Советские критики и поэты, да и филологи могли теперь говорить мне что угодно — и говорили, и теперь не перестали, — но я уже могла про себя вспомнить: а Панов…
Он попытался мне помочь и таким образом: устроить мое чтение на факультете под прикрытием его доклада обо мне, чтобы то, что я потом прочла, было представлено как иллюстрация к его тезисам. Просто чтение в то время было абсолютно немыслимым: даже в стенной газете помещать стихи мои было нельзя. Предпринято все это было для моих родителей: пусть увидят, что университетский профессор что-то находит в этой «зауми». Аудитория была полна, и когда вошел мой отец в военной форме, народ перепугался: «они»! Теперь трудно объяснить, какой это был шаг со стороны Михаила Викторовича — и как таких шагов умели не прощать. Но в тот раз обошлось без последствий. Без позитивных, впрочем, тоже: мой отец продолжал считать, что я должна быть ученым и работать, как все. Когда меня поместили в психбольницу, Михаил Викторович пригласил моего отца, чтобы убедить его, что с людьми искусства нужно обращаться бережно и не удивляться их странностям. Как потом он рассказал, он был удивлен, предполагая увидеть жестокого солдафона — и встретив убитого горем человека, который не понимал, что происходит. Его дочь, с которой он связывал большие надежды, превратилась в невменяемое существо, и врачи говорят, что надеяться не на что. Не знаю, как утешал его Михаил Викторович. В это же время он напечатал мою курсовую работу (второго курса!) «Образ фонемы в «Слове о Эль» Велимира Хлебникова» в академическом сборнике Института русского языка — вещь тоже немыслимая в те годы. Вскоре сам он попал в тяжелую опалу и ничем уже помочь не мог…

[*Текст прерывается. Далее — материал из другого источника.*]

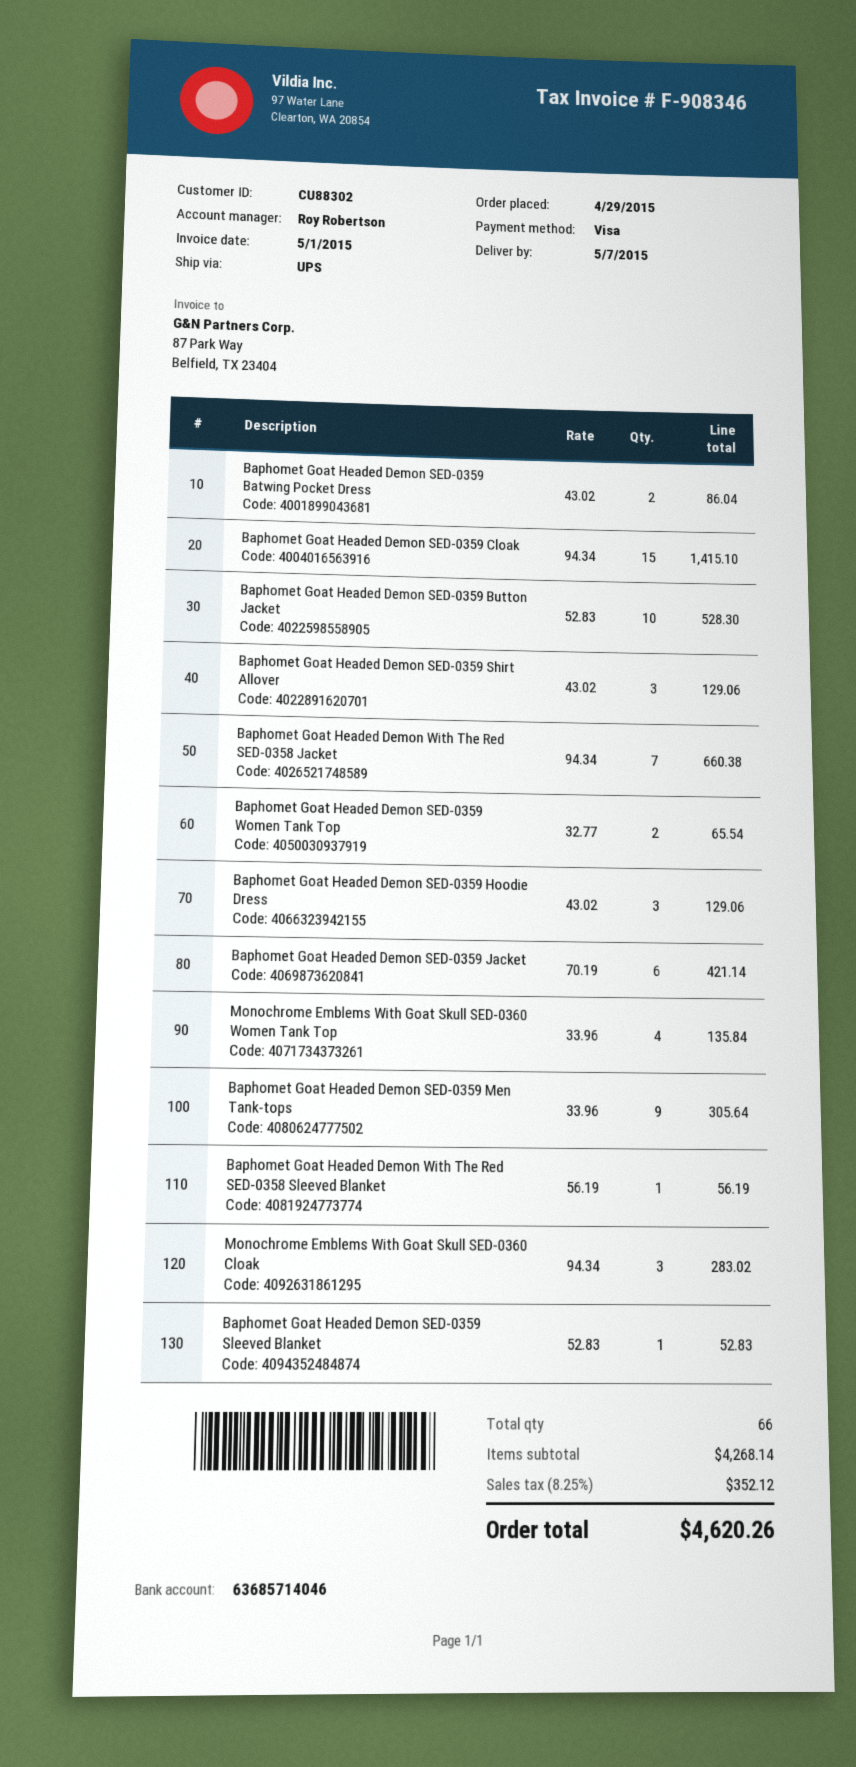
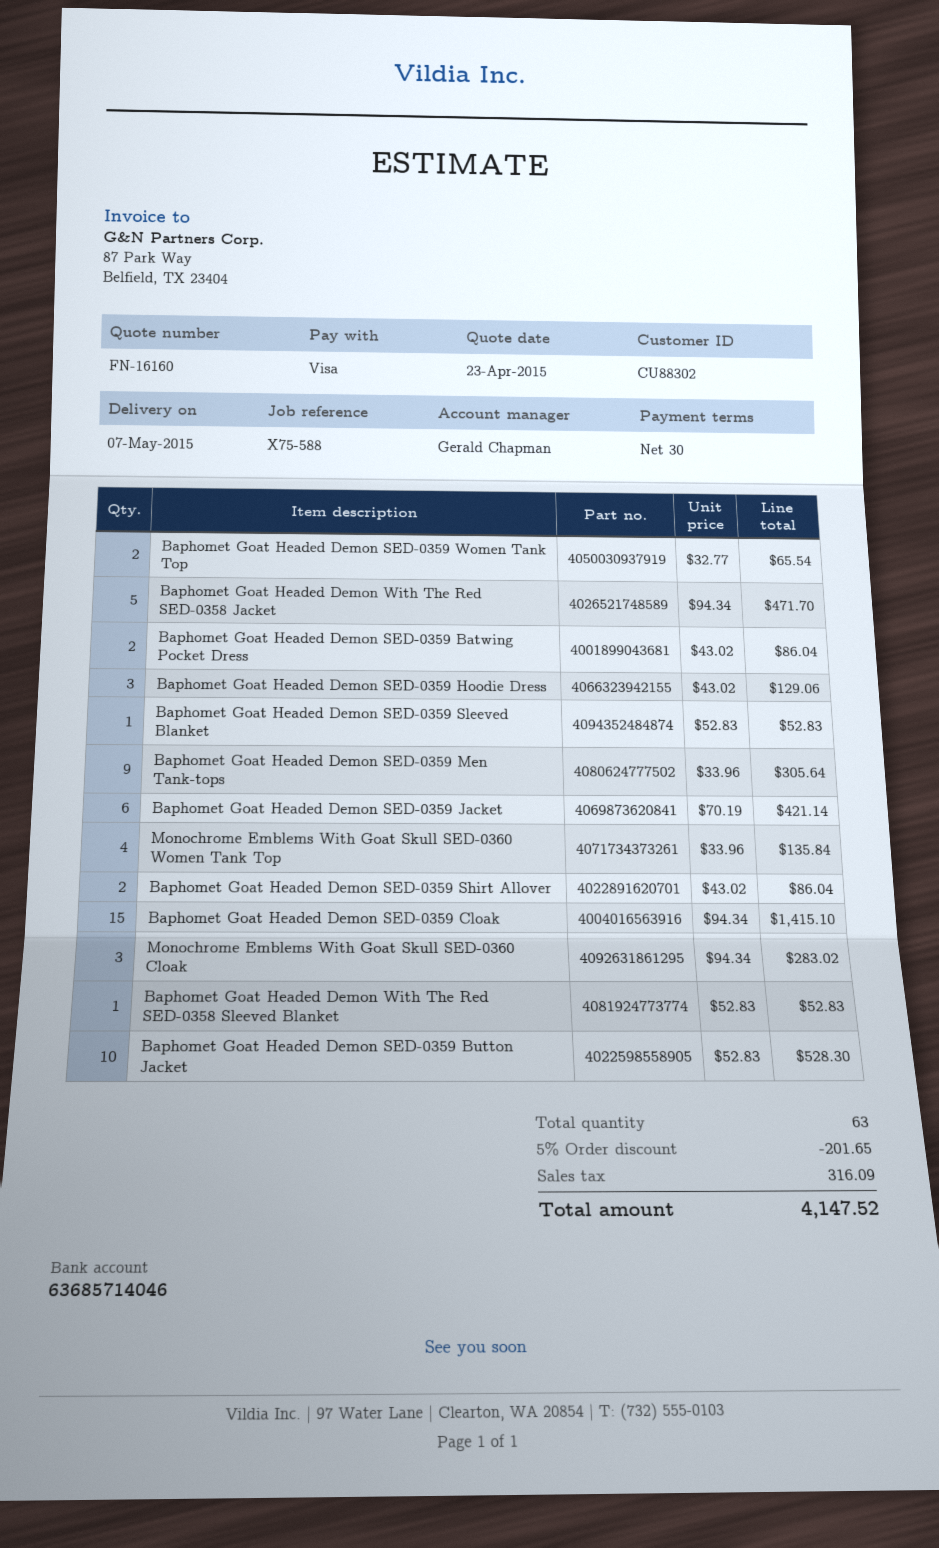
sales rep: Roy Robertson -> Gerald Chapman
Baphomet Goat Headed Demon SED-0359 Shirt Allover: 3 x 43.02 = 129.06 -> 2 x 43.02 = 86.04
Baphomet Goat Headed Demon With The Red SED-0358 Jacket: 7 x 94.34 = 660.38 -> 5 x 94.34 = 471.70
Baphomet Goat Headed Demon With The Red SED-0358 Sleeved Blanket: 1 x 56.19 = 56.19 -> 1 x 52.83 = 52.83
total quantity: 66 -> 63
discount: none -> 5% = 201.65
tax: 352.12 -> 316.09
total: 4620.26 -> 4147.52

Я не знаю, как Михаил Викторович определял мой «гнотр» в позднейших лекциях, но в письме он написал мне так: «Ваше зрение устроено так: Вы берете ближний предмет и пересылаете его вдаль». Правда это или нет, не знаю, но сам этот образ пересылающего зрения прекрасен — и я несомненно любила бы поэта, который так делает. Да и человека, который так делает, я бы любила. Но увы, люди и поэты куда чаще делают противоположное: хватаются за даль, какую попало, и втаскивают ее в свою кромешную близь. О, какую постылую близь! С объяснениями, причинами и целями. И это дальнее, необъяснимое, бесцельное и беспричинное, бьется и издыхает на глазах, как рыба на песке. Не этим воздухом оно может дышать. Честное слово, люди убийственны не там, где они думают.
Может быть, Рильке делает именно это: пересылает вещи вдаль. Он хочет показать «здешние вещи» Ангелу, как об этом сказано в Дуинской элегии («не говори ему о нездешнем: ты новичок там, где он привык чувствовать: покажи ему здешнее»). Это и значит: перешли их в упоительную даль, в глаза Ангела.
Если бы у моего зрения (иначе ума) в самом деле была такая сила — пересылать близкое в даль или догонять тех, кто сам в эту даль ушел, я, вместо того, чтобы писать эти заметки, посылала бы Михаилу Викторовичу вещь за вещью: этот осенний холм в окне — помните, как это красиво? вот кот у печи, лежит, поет, — помните, Бодлер назвал это урчанье виолончелью? вот мелкие сиреневые астры у изгороди — я сама их сажала: Вам, мой учитель, мой читатель, мой защитник. Пусть они отправятся туда,
Где ни боли нет, ни страха —
как у Вас сказано. Где, надеюсь, все смеют друг друга задерживать, как Ваша чудесная лосиха.